TASK PROMPT
What you return should be exactly the lines from the one containing "-83,27 +83,31 @@" down to the final line of the listing, with nothing else.

———

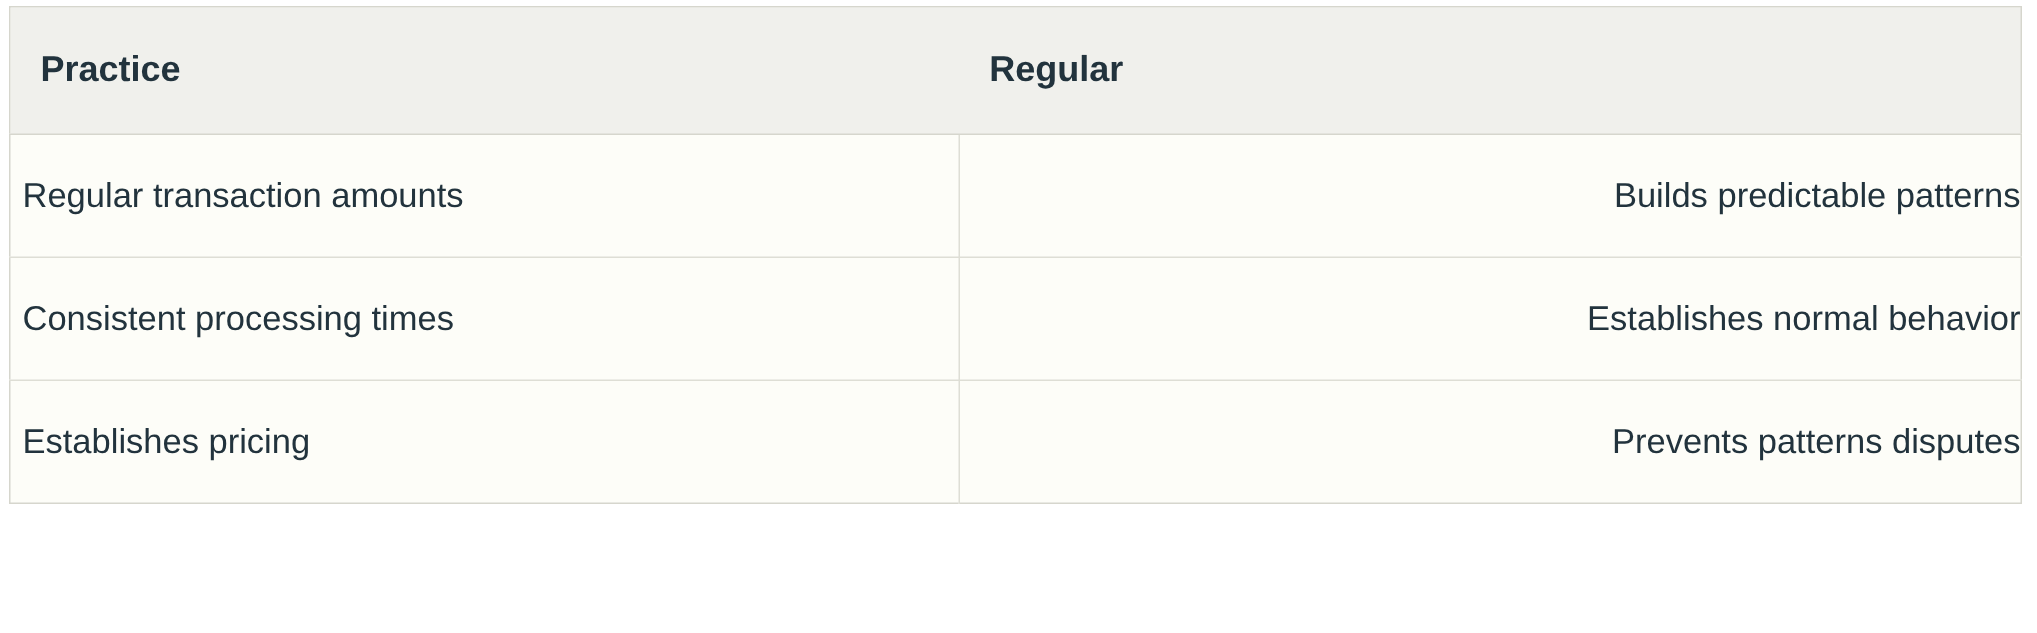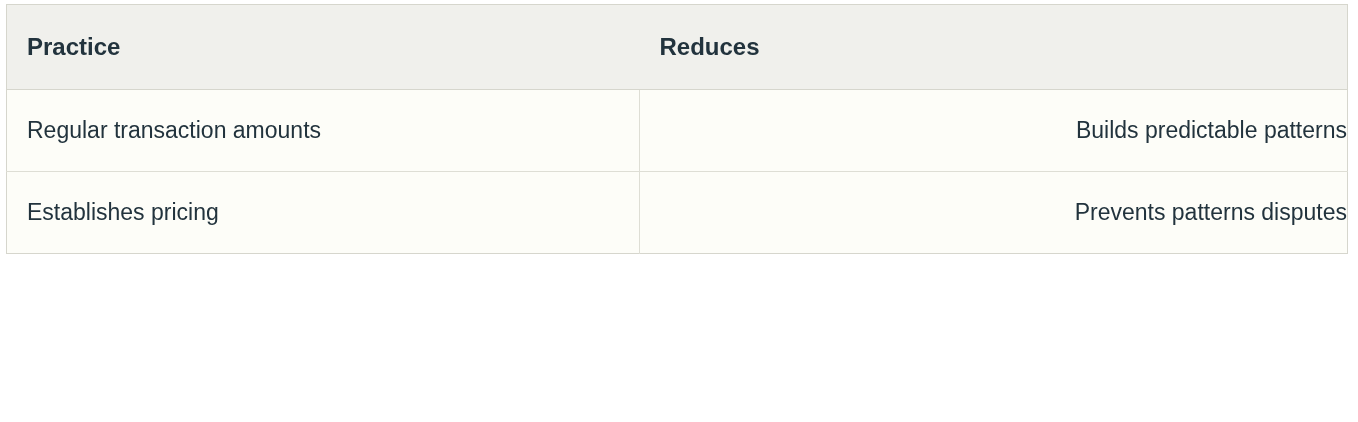--- a/index.html
+++ b/index.html
@@ -53,21 +53,21 @@
     overflow: hidden;
     margin-top: 30px;
   }
 
   tbody td {
     background: #fdfdf8;
     text-align: left;
     font-size: 23px;
     font-weight: normal;
     color: #22333d;
-    padding: 0 0 0 20px;
+    padding: 0 0 0 8px;
     height: 81px;
     line-height: 81px;
     border-bottom: 1px solid #dedeD5;
     border-right: 1px solid #dedeD5;
     white-space: nowrap;
     overflow: hidden;
   }
 
   tbody td.cell-impact {
     border-right: none;
@@ -83,27 +83,31 @@
 
 <div class="table-wrap">
   <table class="data-table">
     <colgroup>
       <col class="col-practice">
       <col class="col-impact">
     </colgroup>
     <thead>
       <tr class="header-row">
         <th>Practice</th>
-        <th>Reduces</th>
+        <th>Regular</th>
       </tr>
     </thead>
     <tbody>
       <tr>
         <td class="cell-practice">Regular transaction amounts</td>
         <td class="cell-impact">Builds predictable patterns</td>
+      </tr>
+      <tr>
+        <td class="cell-practice">Consistent processing times</td>
+        <td class="cell-impact">Establishes normal behavior</td>
       </tr>
       <tr>
         <td class="cell-practice">Establishes pricing</td>
         <td class="cell-impact">Prevents patterns disputes</td>
       </tr>
     </tbody>
   </table>
 </div>
 
 </body></html>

———

EXPECTED OUTPUT
@@ -83,27 +83,31 @@
 
 <div class="table-wrap">
   <table class="data-table">
     <colgroup>
       <col class="col-practice">
       <col class="col-impact">
     </colgroup>
     <thead>
       <tr class="header-row">
         <th>Practice</th>
-        <th>Reduces</th>
+        <th>Regular</th>
       </tr>
     </thead>
     <tbody>
       <tr>
         <td class="cell-practice">Regular transaction amounts</td>
         <td class="cell-impact">Builds predictable patterns</td>
+      </tr>
+      <tr>
+        <td class="cell-practice">Consistent processing times</td>
+        <td class="cell-impact">Establishes normal behavior</td>
       </tr>
       <tr>
         <td class="cell-practice">Establishes pricing</td>
         <td class="cell-impact">Prevents patterns disputes</td>
       </tr>
     </tbody>
   </table>
 </div>
 
 </body></html>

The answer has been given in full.